Verkiezingsprogramma
De ChristenUnie stelt: “Nederland beperkt zijn wapenexport tot bondgenoten en zet zich in voor het beperken van de internationale wapenhandel, te beginnen door EU-lidstaten.” Daarnaast spreekt de partij zich uit tegen de opkomst van private actoren in het veiligheidsdomein, zoals bij de bewaking van schepen tegen piraterij. Overheden moeten “het alleenrecht houden op de inzet van het geweldsinstrument”.
In de Kamer
De ChristenUnie was in de Tweede Kamer niet heel actief op het gebied van wapenhandel. Woordvoerder Voordewind noemde het wel een onderwerp waarop de coalitie en oppositiepartijen samen op konden trekken.

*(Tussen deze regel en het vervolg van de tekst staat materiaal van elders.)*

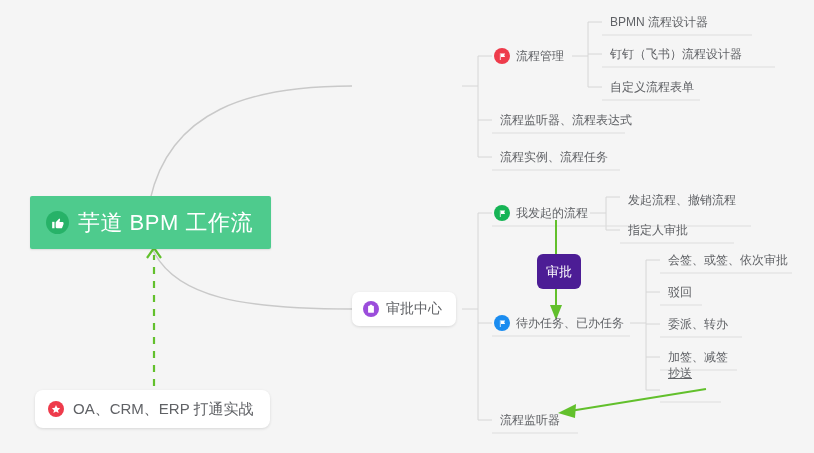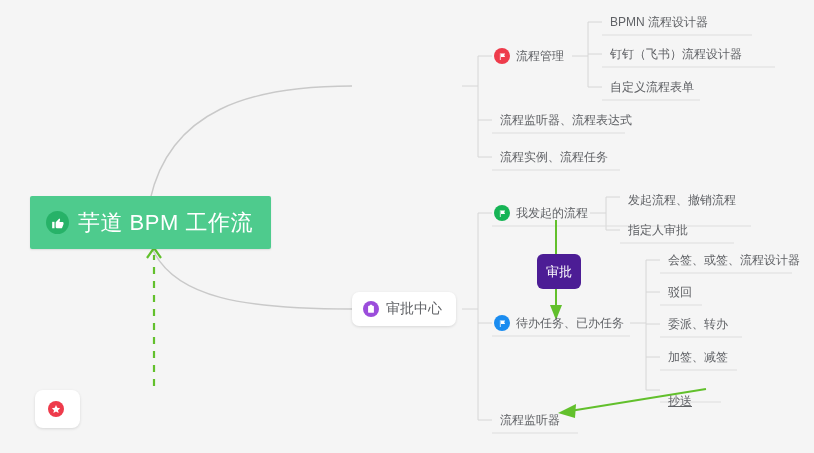--- a/index.html
+++ b/index.html
@@ -247,7 +247,7 @@
   </div>
 
   <div class="node leaf" style="left:658px;top:247px;">
-    <span class="label">会签、或签、流程设计器</span>
+    <span class="label">会签、或签、依次审批</span>
   </div>
   <div class="node leaf" style="left:658px;top:279px;">
     <span class="label">驳回</span>

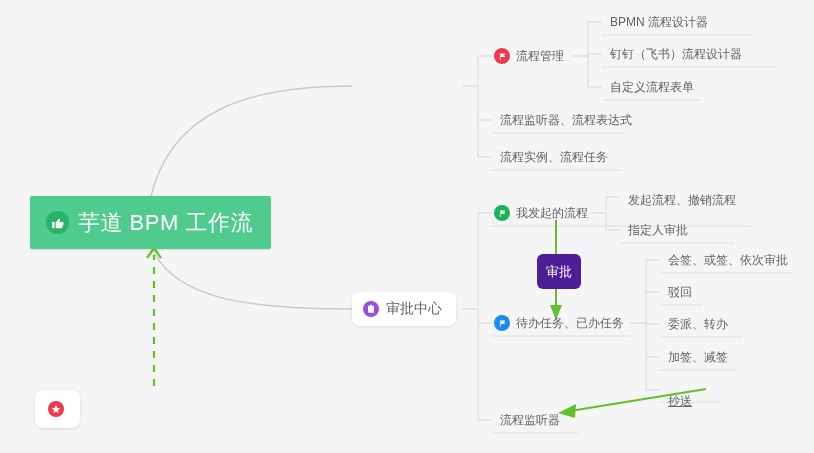--- a/index.html
+++ b/index.html
@@ -258,7 +258,7 @@
   <div class="node leaf" style="left:658px;top:344px;">
     <span class="label">加签、减签</span>
   </div>
-  <div class="node leaf" style="left:658px;top:388px;text-decoration:underline;">
+  <div class="node leaf" style="left:658px;top:360px;text-decoration:underline;">
     <span class="label">抄送</span>
   </div>
 

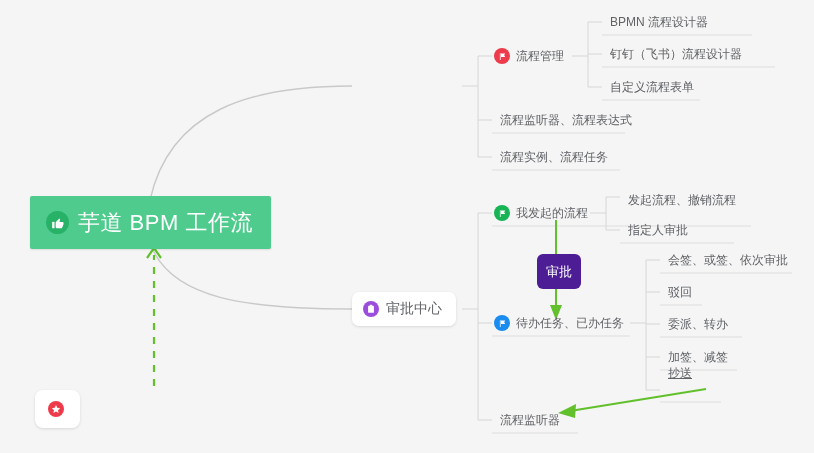--- a/index.html
+++ b/index.html
@@ -276,6 +276,7 @@
         <polygon points="12,2.6 15,9.2 22,10 16.8,14.8 18.3,21.6 12,18.1 5.7,21.6 7.2,14.8 2,10 9,9.2"></polygon>
       </svg>
     </span>
+    <span class="label">OA、CRM、ERP 打通实战</span>
   </div>
 
 </div>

De partij steunde moties voor het beperken van wapenexporten naar Saoedi-Arabië en Turkije, met een uitgesproken voorkeur voor gezamenlijke stappen op EU-niveau. De ChristenUnie stemde tegen een stop op wapenuitvoer naar Egypte en ook tegen het blokkeren van munitiedoorvoer naar landen waartegen een ‘presumption of denial’ geldt voor wapenexport, zoals Saoedi-Arabië en de VAE. Het invoeren van een vergunningplicht voor uitvoer van surveillancetechnologie kon op steun rekenen, een verbod op gebruik van ontwikkelingssamenwerkingsgeld voor grensbewaking niet.
De ChristenUnie schaarde zich achter de oprichting van het Defensiematerieelfonds en stemde voor moties voor het meer inschakelen van de Nederlandse wapenindustrie bij de bouw van nieuwe onderzeeboten. In één geval was de fractie mede-indiener van zo’n motie. De partij verwoordde enige twijfels over de oprichting van het Europees Defensiefonds, omdat ze bang was dat dit Nederlandse investeringen voor nationale defensie zou opslokken en te weinig kansen zou bieden voor de Nederlandse wapenindustrie.